Simple stimuli have been critical to understanding neural population codes in sensory systems. Yet it remains necessary to determine the extent to which this understanding generalizes to more complex conditions. To examine this problem, we measured how populations of direction-selective ganglion cells (DSGCs) from the retinas of male and female mice respond to a global motion stimulus with its direction and speed changing dynamically. We then examined the encoding and decoding of motion direction in both individual and populations of DSGCs. Individual cells integrated global motion over ∼200 ms, and responses were tuned to direction. However, responses were sparse and broadly tuned, which severely limited decoding performance from small DSGC populations.

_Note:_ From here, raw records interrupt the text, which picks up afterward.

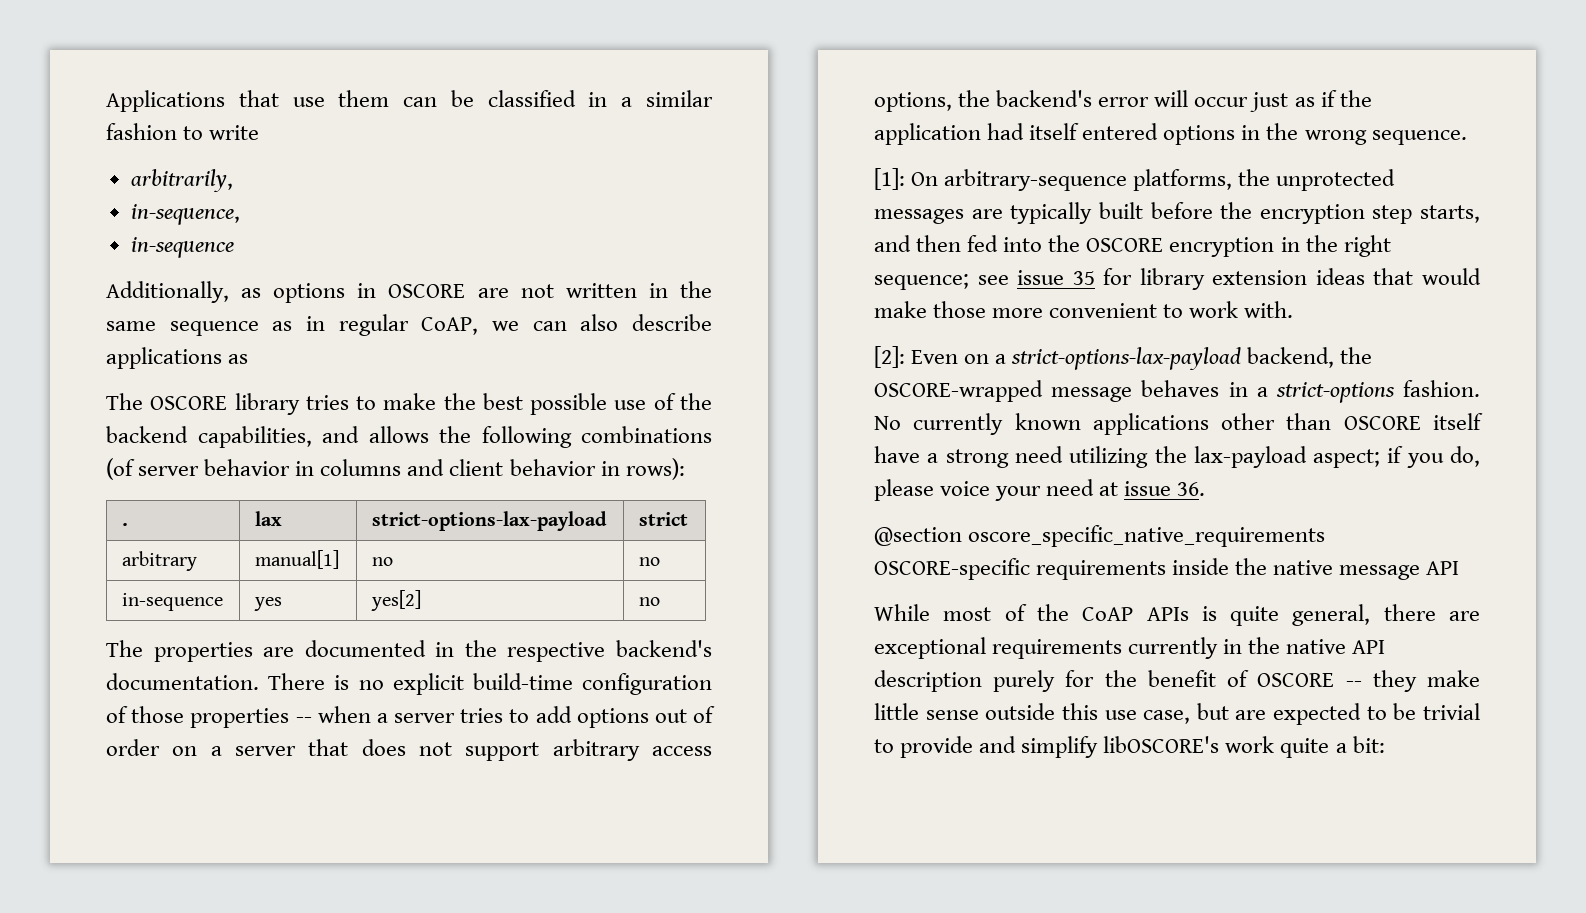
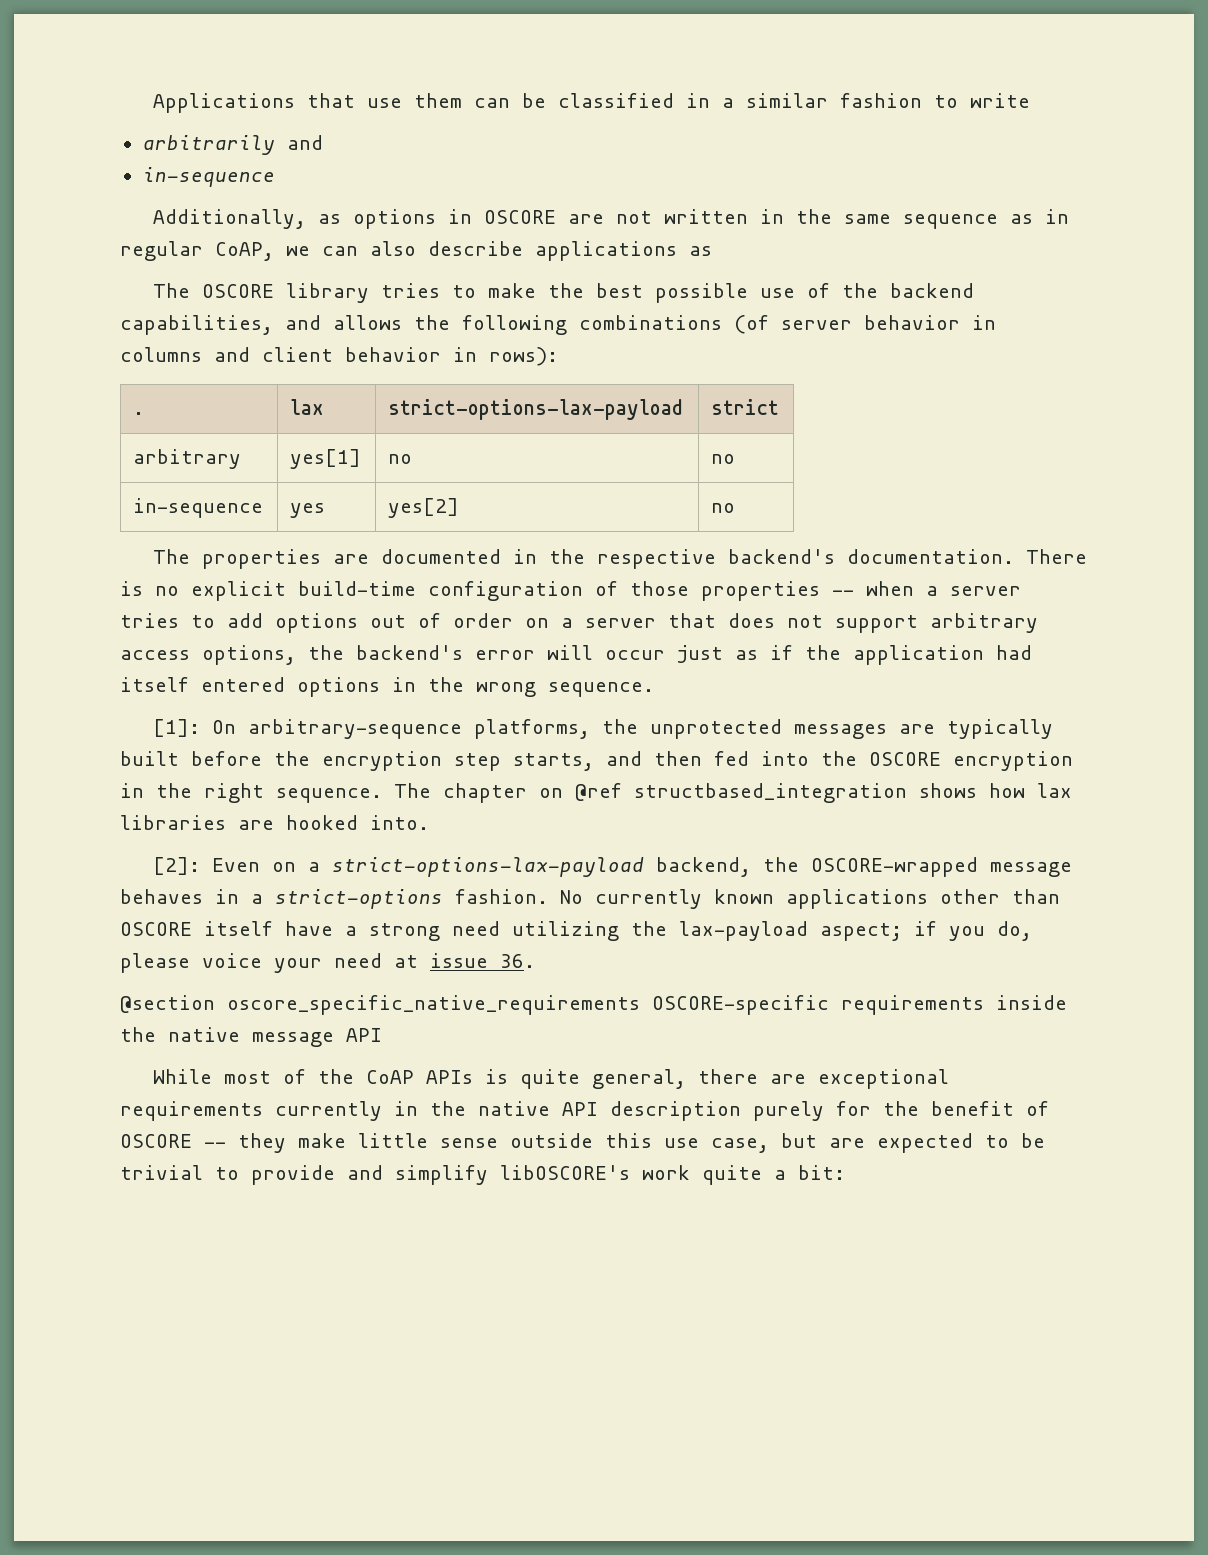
- arbitrarily,
- in-sequence,
+ arbitrarily and
- arbitrary | manual[1] | no | no
+ arbitrary | yes[1] | no | no
- [1]: On arbitrary-sequence platforms, the unprotected messages are typically built before the encryption step starts, and then fed into the OSCORE encryption in the right sequence; see issue 35 for library extension ideas that would make those more convenient to work with.
+ [1]: On arbitrary-sequence platforms, the unprotected messages are typically built before the encryption step starts, and then fed into the OSCORE encryption in the right sequence. The chapter on @ref structbased_integration shows how lax libraries are hooked into.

In contrast, larger populations compensated for response sparsity, enabling decoding with high temporal precision (<100 ms). At these timescales, correlated spiking was minimal and had little impact on decoding performance, unlike results obtained using simpler local motion stimuli decoded over longer timescales. We use these data to define different DSGC population decoding regimes that use or mitigate correlated spiking to achieve high-spatial versus high-temporal resolution.SIGNIFICANCE STATEMENT ON-OFF direction-selective ganglion cells (ooDSGCs) in the mammalian retina are typically thought to signal local motion to the brain. However, several recent studies suggest they may signal global motion. Here we analyze the fidelity of encoding and decoding global motion in a natural scene across large populations of ooDSGCs. We show that large populations of DSGCs are capable of signaling rapid changes in global motion.